И еще до этого был случай, когда Солженицын признался жене, что полюбил другую женщину и находится в известных отношениях с ней. Жена ответила так, как в ее положении ответили бы многие: если чувство столь велико и необоримо, то забирай свои пожитки и отправляйся к новой возлюбленной; а если это всего лишь интрижка, то зачем о ней рассказывать? Александр Исаевич был глубоко оскорблен таким ответом, он заявил, что его не за что иное, а лишь "за правду гонят из дома". Диалектический ум позволял ему без особого труда назвать человека, которого сам сделал несчастным, негодяем, свою прямую измену жене – правдой, а закономерный на это ответ жены, продиктованный чувством собственного достоинства, представить гонением на горемычного правдо-любца. Ах, как все это похоже на поведение Фомы Фомича Опискина у Достоевского!.. Фома тоже уверял, что его гонят за правду…

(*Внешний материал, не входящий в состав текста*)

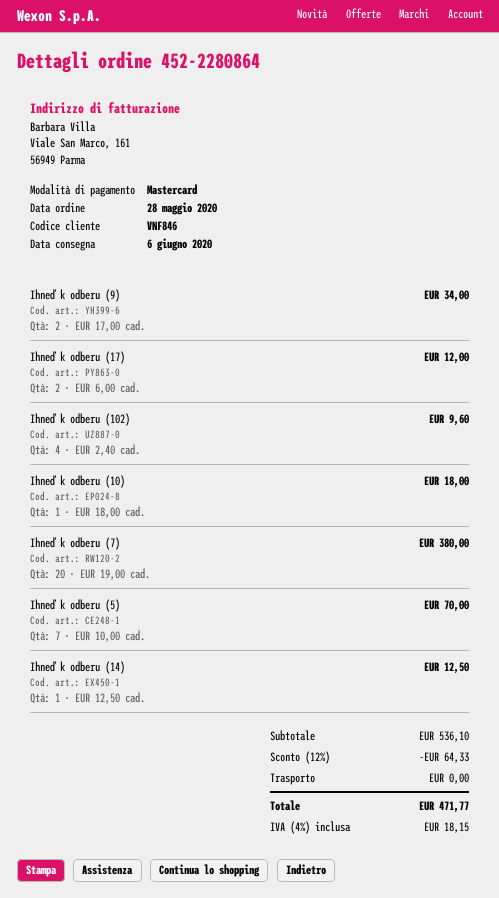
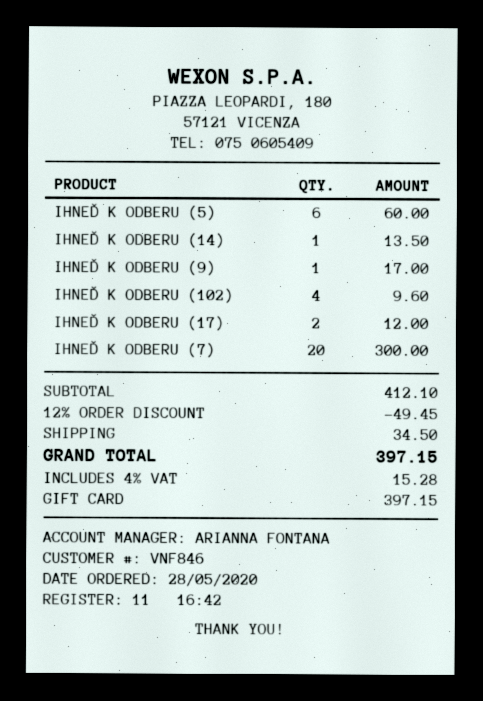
payment method: Mastercard -> gift card
Ihneď k odberu (9): 2 for 34.00 -> 1 for 17.00
Ihneď k odberu (10): 1 for 18.00 -> none
Ihneď k odberu (7): 20 for 380.00 -> 20 for 300.00
Ihneď k odberu (5): 7 for 70.00 -> 6 for 60.00
Ihneď k odberu (14): 1 for 12.50 -> 1 for 13.50
subtotal: 536.10 -> 412.10
discount: 12% = 64.33 -> 12% = 49.45
shipping: 0.00 -> 34.50
tax: 4% = 18.15 -> 4% = 15.28
total: 471.77 -> 397.15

Достоевский, как уже говорилось, – человек страсти, порыва. В его жизни было немало странных внезапных поступков. А у Солженицына все заранее обдумано, взвешено, все спланировано наперед. Почти всегда его жизнь – это "сеть замыслов, расчетов, ходов". Рассказывая о себе, он то и дело отмечает: "Мой план был такой", "У меня зародился новый план… Этот планчик застал Твардовского врасплох" и т. д.
В студенческие годы по разным дисциплинам, которые изучал в университете, Солженицын делал бесчисленные выписки, систематизировал их, составлял картотеки. И уже это было, конечно, не чем иным, как одним из проявлений склонности к планированию, к перспективе. В зрелую пору он расписал по карточкам всю огромную книгу Даля "Пословицы русского народа". Н. Решетовская вспоминает: "Чтение, разметка, выписывание, переклассификация… Я перепечатывала пословицы на машинке. Муж мечтал иметь дома вазу, наполненную карточками с пословицами, чтобы их вынимать, перебирать". Голубая мечта зубрилы! Кажется, она не осуществилась… В рязанскую пору своей жизни, впервые задумав поехать в Ленинград, Солженицын долго работал над большой картотекой по истории, художественным достопримечательностям и некоторым особенно интересным маршрутам города. За несколько месяцев до поездки даже выписал в Рязань "Ленинградскую правду", чтобы быть в курсе городских новостей. И такая же обстоятельная запланированность предшествовала поездкам на Байкал, в Прибалтику и другим путешествиям, которых было немало.
Тщательно (и небезуспешно!) старался он спланировать свой литературный дебют, в частности, его момент: "Нельзя было ошибиться! Нельзя было высунуться прежде времени. Но и пропустить редкого мига тоже было нельзя!"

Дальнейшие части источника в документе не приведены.